Stored records:
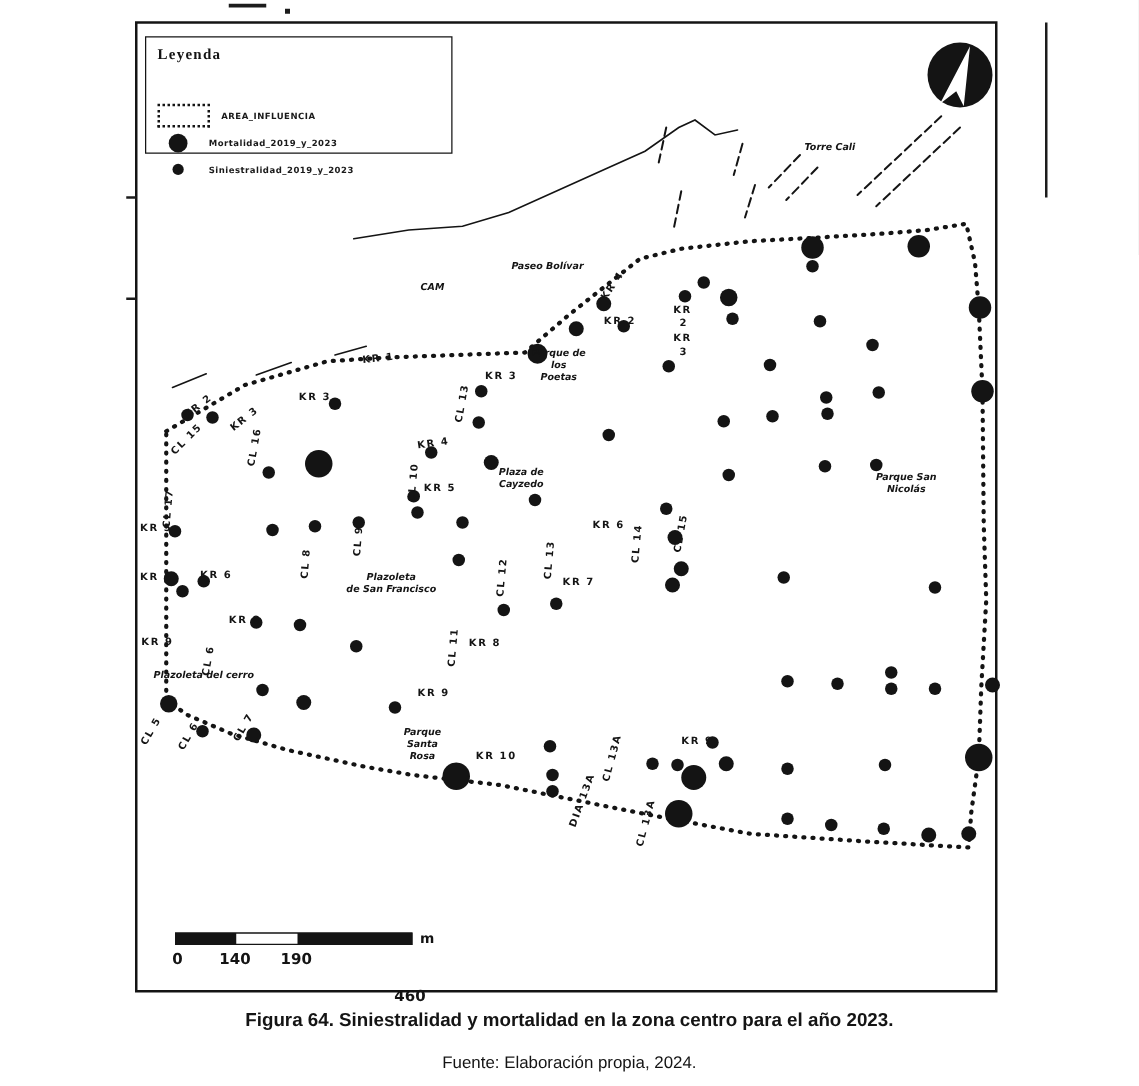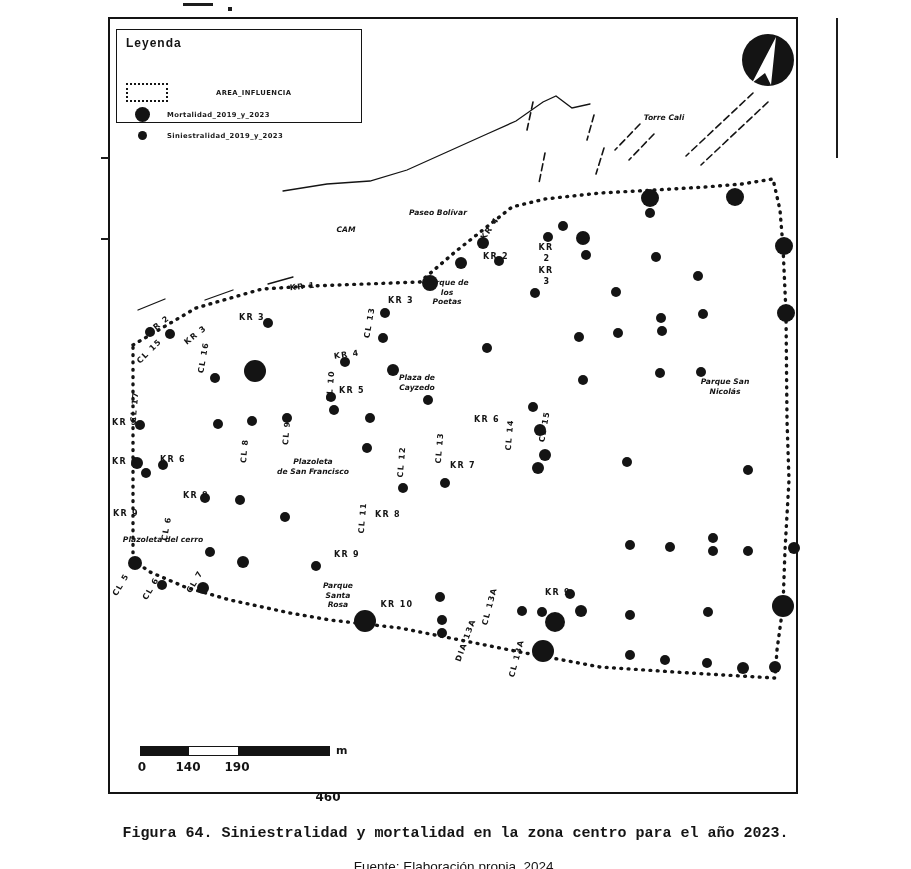"Leyenda" .legend-title { font-family: Liberation Sans, sans-serif -> Liberation Serif, serif }
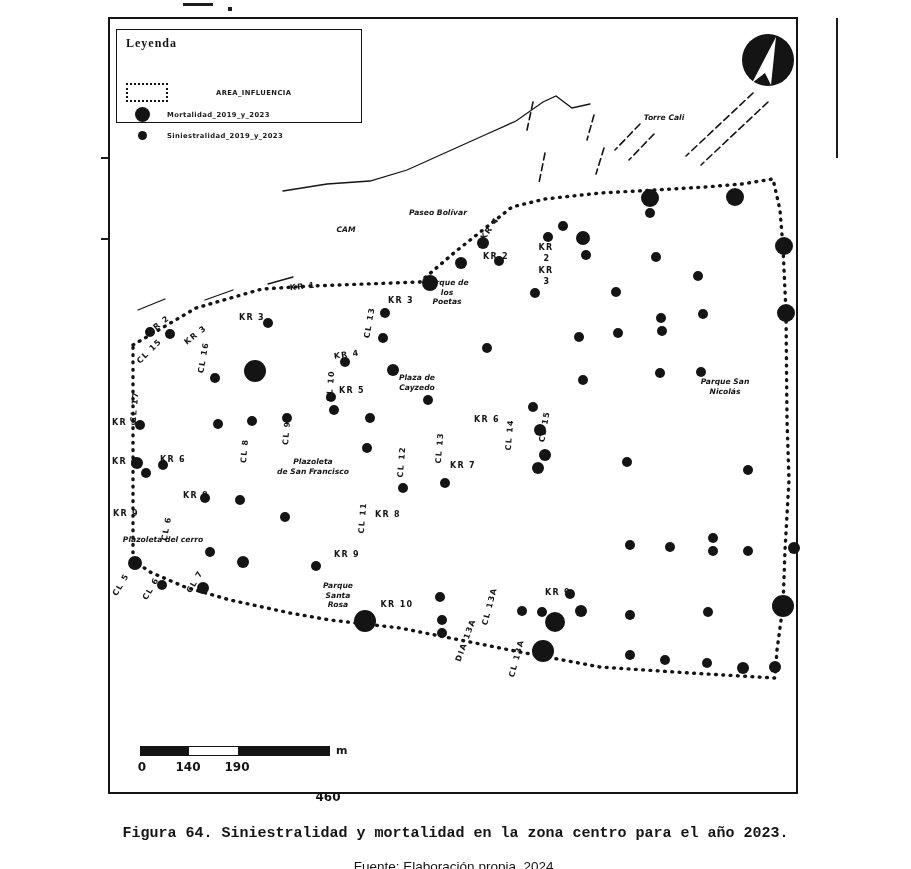"AREA_INFLUENCIA" div.legend-row { gap: 39px -> none }
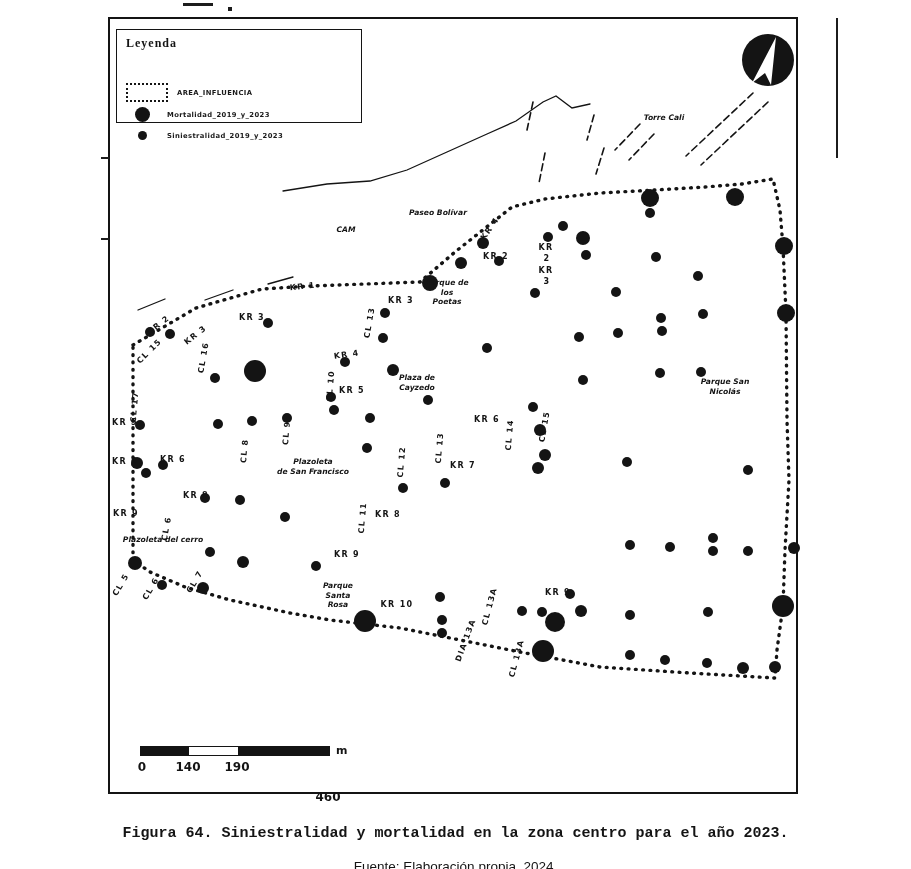"Figura 64. Siniestralidad y mortalidad" .caption-line1 { font-family: Liberation Mono, monospace -> none; margin: 17px 0 5px 0 -> 0 0 5px 0 }
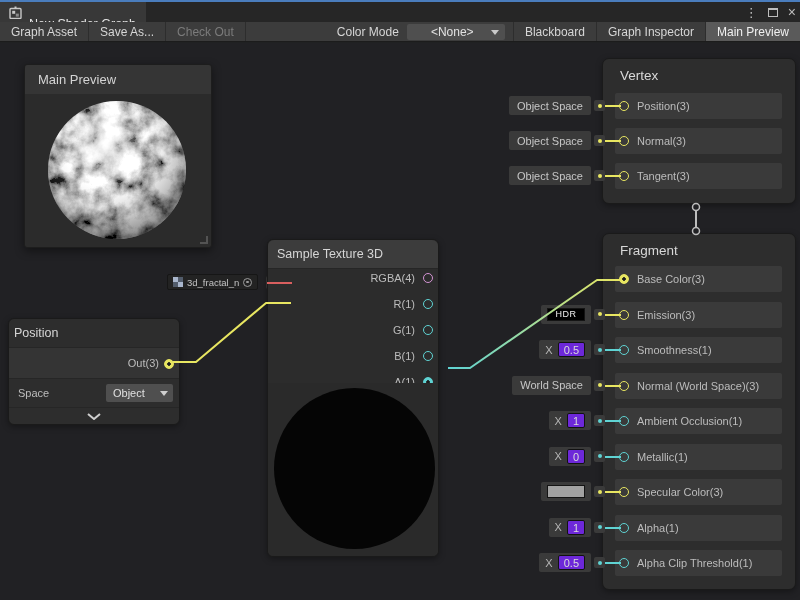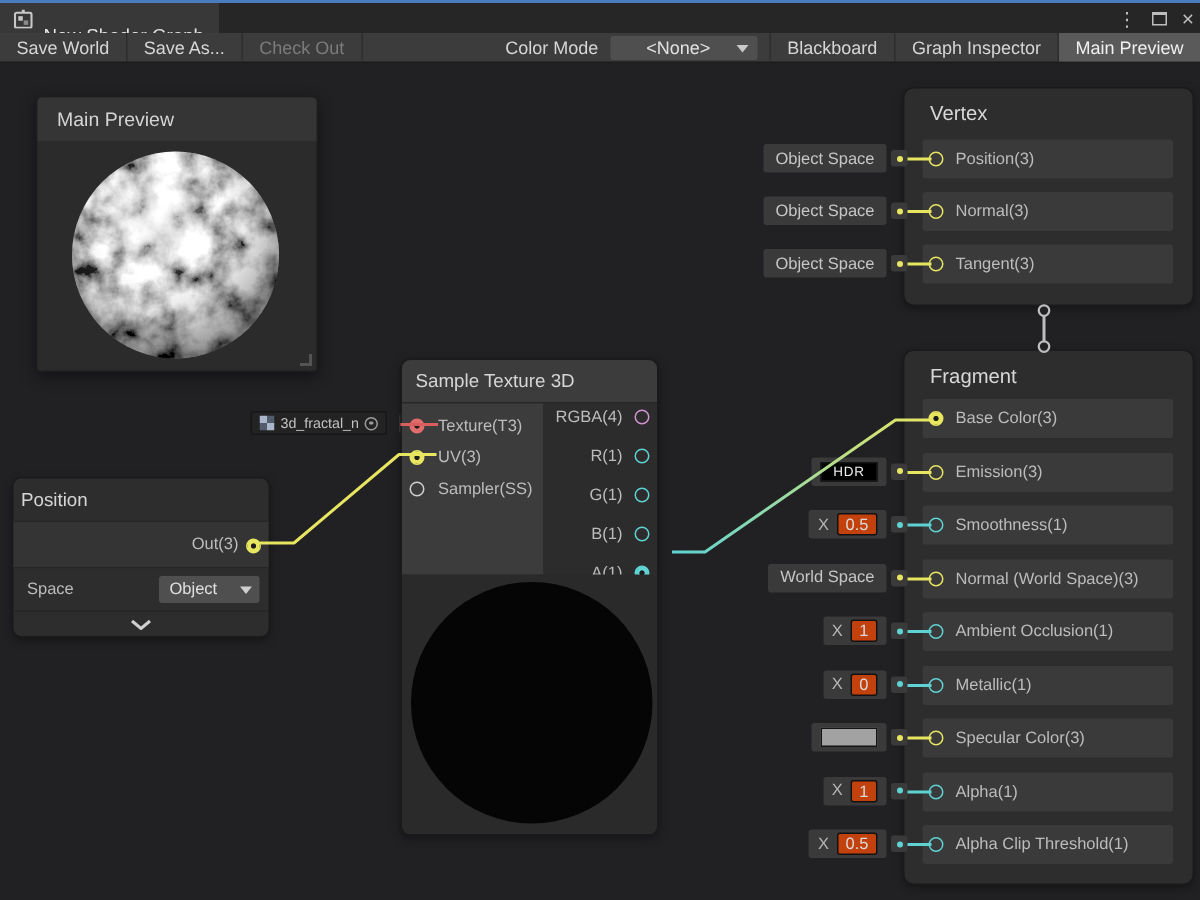"Save World" div.tbtn { text: Save World -> Graph Asset }
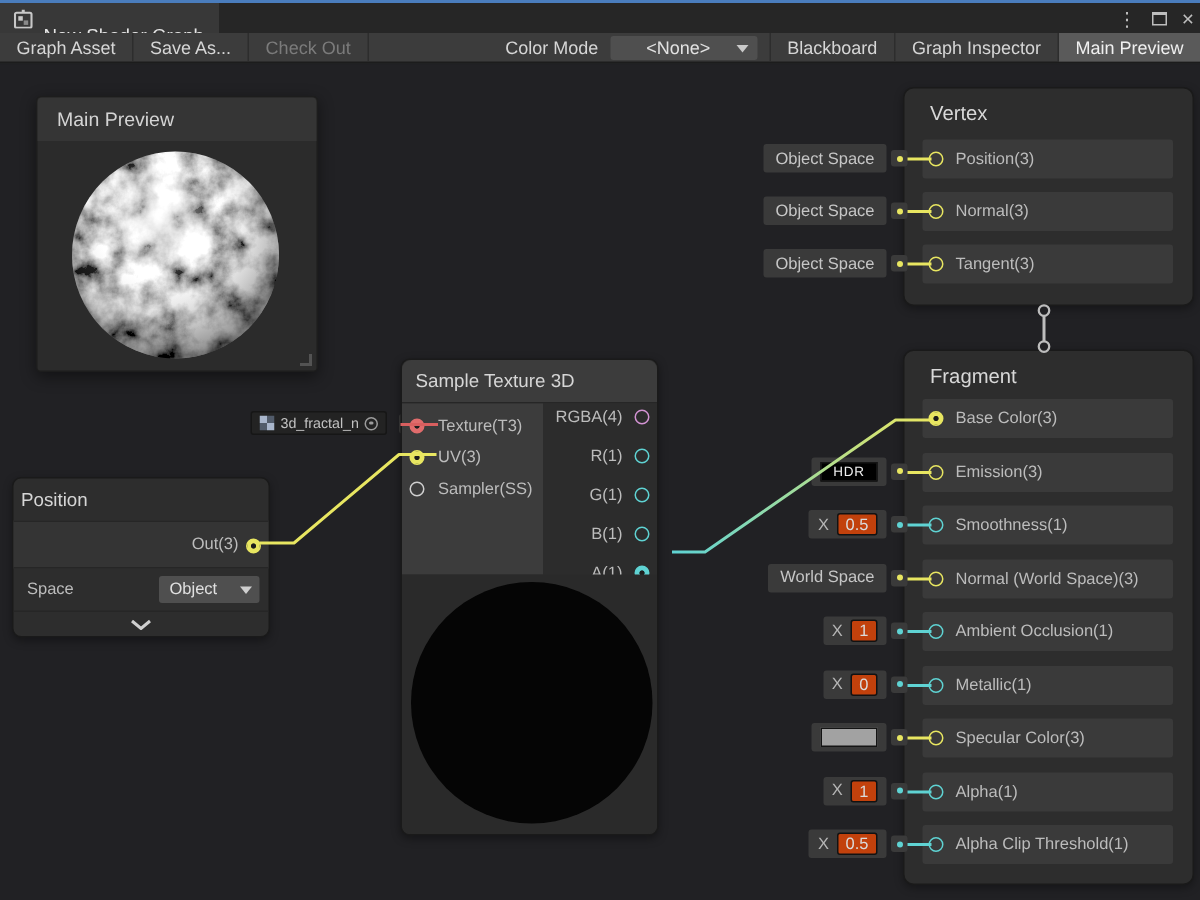"Texture(T3)" div.stx-incol { html: <div> <div> <span></span> <span>Texture(T3)</span> </div> <div> <span></span> <span>UV(3)</span> </div> <div> <span></span> <span>Sampler(SS)</span> </div> </div> -> none }
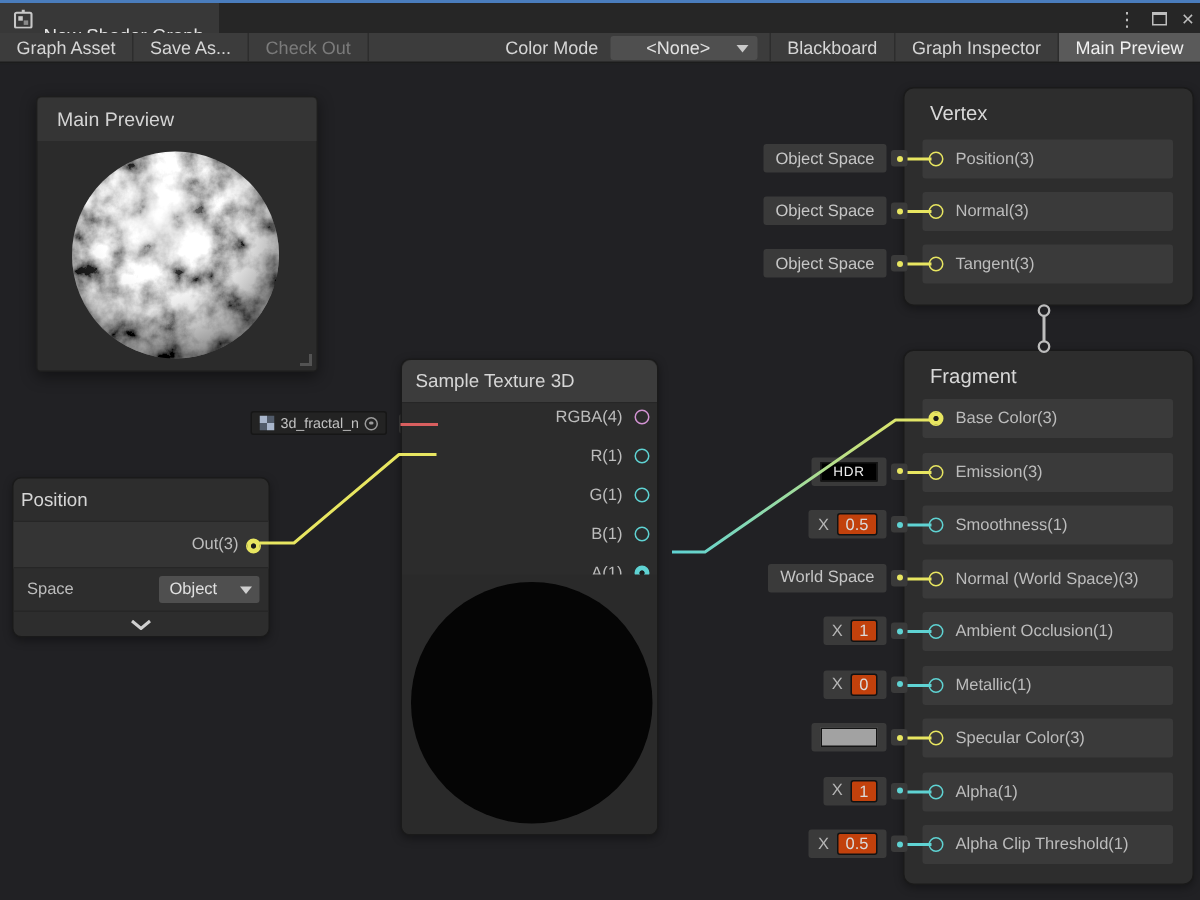"0.5" .fw-val { background: #c2410c -> #6d28d9 }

PROBLEM TO SOLVE
Reproduce the records exactly, images excluded.

TASK SOLUTION
"Leyenda" .legend-title { font-family: Liberation Sans, sans-serif -> Liberation Serif, serif }
"AREA_INFLUENCIA" div.legend-row { gap: 39px -> none }
"Figura 64. Siniestralidad y mortalidad" .caption-line1 { font-family: Liberation Mono, monospace -> none; margin: 17px 0 5px 0 -> 0 0 5px 0 }
"Save World" div.tbtn { text: Save World -> Graph Asset }
"Texture(T3)" div.stx-incol { html: <div> <div> <span></span> <span>Texture(T3)</span> </div> <div> <span></span> <span>UV(3)</span> </div> <div> <span></span> <span>Sampler(SS)</span> </div> </div> -> none }
"0.5" .fw-val { background: #c2410c -> #6d28d9 }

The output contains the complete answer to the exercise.